_Exercise directions_. A line below contains "Fleck Superflex Dressage", and a later one contains "shipping method: TNT -> express". Repeat both, with every line between them, exactly.

_Content revision data_.
※

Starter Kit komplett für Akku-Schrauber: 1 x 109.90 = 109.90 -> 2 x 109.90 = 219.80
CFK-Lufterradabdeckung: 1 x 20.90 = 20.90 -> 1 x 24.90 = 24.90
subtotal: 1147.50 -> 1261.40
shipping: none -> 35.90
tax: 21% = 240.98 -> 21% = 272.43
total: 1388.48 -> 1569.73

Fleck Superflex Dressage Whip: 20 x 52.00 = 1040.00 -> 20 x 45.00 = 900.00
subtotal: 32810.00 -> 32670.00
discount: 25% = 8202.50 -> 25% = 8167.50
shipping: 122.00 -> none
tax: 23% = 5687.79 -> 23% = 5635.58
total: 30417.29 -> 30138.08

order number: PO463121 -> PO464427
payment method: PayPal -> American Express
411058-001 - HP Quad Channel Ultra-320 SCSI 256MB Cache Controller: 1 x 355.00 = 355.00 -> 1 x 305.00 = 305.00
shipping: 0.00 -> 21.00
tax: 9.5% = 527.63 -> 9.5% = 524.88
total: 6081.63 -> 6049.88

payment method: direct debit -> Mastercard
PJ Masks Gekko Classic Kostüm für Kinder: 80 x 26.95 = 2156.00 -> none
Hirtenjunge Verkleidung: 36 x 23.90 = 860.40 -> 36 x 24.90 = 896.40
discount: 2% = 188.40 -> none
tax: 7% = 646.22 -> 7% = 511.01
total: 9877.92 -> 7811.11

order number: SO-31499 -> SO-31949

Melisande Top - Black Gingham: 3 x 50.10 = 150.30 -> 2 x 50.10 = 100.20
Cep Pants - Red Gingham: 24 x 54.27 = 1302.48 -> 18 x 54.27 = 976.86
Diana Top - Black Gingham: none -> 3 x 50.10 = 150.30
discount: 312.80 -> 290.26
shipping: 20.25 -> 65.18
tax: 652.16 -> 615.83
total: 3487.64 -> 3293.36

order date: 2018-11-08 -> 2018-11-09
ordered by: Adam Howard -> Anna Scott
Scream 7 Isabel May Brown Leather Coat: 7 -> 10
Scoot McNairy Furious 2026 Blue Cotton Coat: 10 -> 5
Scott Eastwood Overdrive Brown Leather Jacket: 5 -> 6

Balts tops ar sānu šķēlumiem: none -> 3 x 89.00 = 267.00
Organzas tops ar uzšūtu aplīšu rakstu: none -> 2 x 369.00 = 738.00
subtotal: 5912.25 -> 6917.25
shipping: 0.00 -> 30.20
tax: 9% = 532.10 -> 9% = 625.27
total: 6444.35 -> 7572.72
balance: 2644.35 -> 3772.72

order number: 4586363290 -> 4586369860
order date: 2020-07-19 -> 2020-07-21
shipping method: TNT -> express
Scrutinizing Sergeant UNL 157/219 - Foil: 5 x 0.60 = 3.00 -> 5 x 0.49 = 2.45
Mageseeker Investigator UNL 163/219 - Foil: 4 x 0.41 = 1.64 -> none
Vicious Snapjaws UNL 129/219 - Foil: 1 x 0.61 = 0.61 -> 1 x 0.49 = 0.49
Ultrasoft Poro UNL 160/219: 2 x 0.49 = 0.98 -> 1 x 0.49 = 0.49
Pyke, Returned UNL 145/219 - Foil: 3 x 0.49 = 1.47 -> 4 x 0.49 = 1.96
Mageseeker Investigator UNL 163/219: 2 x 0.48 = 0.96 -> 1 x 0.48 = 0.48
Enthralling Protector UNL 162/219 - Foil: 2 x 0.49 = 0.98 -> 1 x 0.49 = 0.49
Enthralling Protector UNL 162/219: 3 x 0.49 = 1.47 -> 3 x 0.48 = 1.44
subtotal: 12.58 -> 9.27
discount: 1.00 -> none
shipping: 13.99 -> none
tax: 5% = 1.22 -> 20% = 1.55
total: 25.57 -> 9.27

※

_Exercise response_.
Fleck Superflex Dressage Whip: 20 x 52.00 = 1040.00 -> 20 x 45.00 = 900.00
subtotal: 32810.00 -> 32670.00
discount: 25% = 8202.50 -> 25% = 8167.50
shipping: 122.00 -> none
tax: 23% = 5687.79 -> 23% = 5635.58
total: 30417.29 -> 30138.08

order number: PO463121 -> PO464427
payment method: PayPal -> American Express
411058-001 - HP Quad Channel Ultra-320 SCSI 256MB Cache Controller: 1 x 355.00 = 355.00 -> 1 x 305.00 = 305.00
shipping: 0.00 -> 21.00
tax: 9.5% = 527.63 -> 9.5% = 524.88
total: 6081.63 -> 6049.88

payment method: direct debit -> Mastercard
PJ Masks Gekko Classic Kostüm für Kinder: 80 x 26.95 = 2156.00 -> none
Hirtenjunge Verkleidung: 36 x 23.90 = 860.40 -> 36 x 24.90 = 896.40
discount: 2% = 188.40 -> none
tax: 7% = 646.22 -> 7% = 511.01
total: 9877.92 -> 7811.11

order number: SO-31499 -> SO-31949

Melisande Top - Black Gingham: 3 x 50.10 = 150.30 -> 2 x 50.10 = 100.20
Cep Pants - Red Gingham: 24 x 54.27 = 1302.48 -> 18 x 54.27 = 976.86
Diana Top - Black Gingham: none -> 3 x 50.10 = 150.30
discount: 312.80 -> 290.26
shipping: 20.25 -> 65.18
tax: 652.16 -> 615.83
total: 3487.64 -> 3293.36

order date: 2018-11-08 -> 2018-11-09
ordered by: Adam Howard -> Anna Scott
Scream 7 Isabel May Brown Leather Coat: 7 -> 10
Scoot McNairy Furious 2026 Blue Cotton Coat: 10 -> 5
Scott Eastwood Overdrive Brown Leather Jacket: 5 -> 6

Balts tops ar sānu šķēlumiem: none -> 3 x 89.00 = 267.00
Organzas tops ar uzšūtu aplīšu rakstu: none -> 2 x 369.00 = 738.00
subtotal: 5912.25 -> 6917.25
shipping: 0.00 -> 30.20
tax: 9% = 532.10 -> 9% = 625.27
total: 6444.35 -> 7572.72
balance: 2644.35 -> 3772.72

order number: 4586363290 -> 4586369860
order date: 2020-07-19 -> 2020-07-21
shipping method: TNT -> express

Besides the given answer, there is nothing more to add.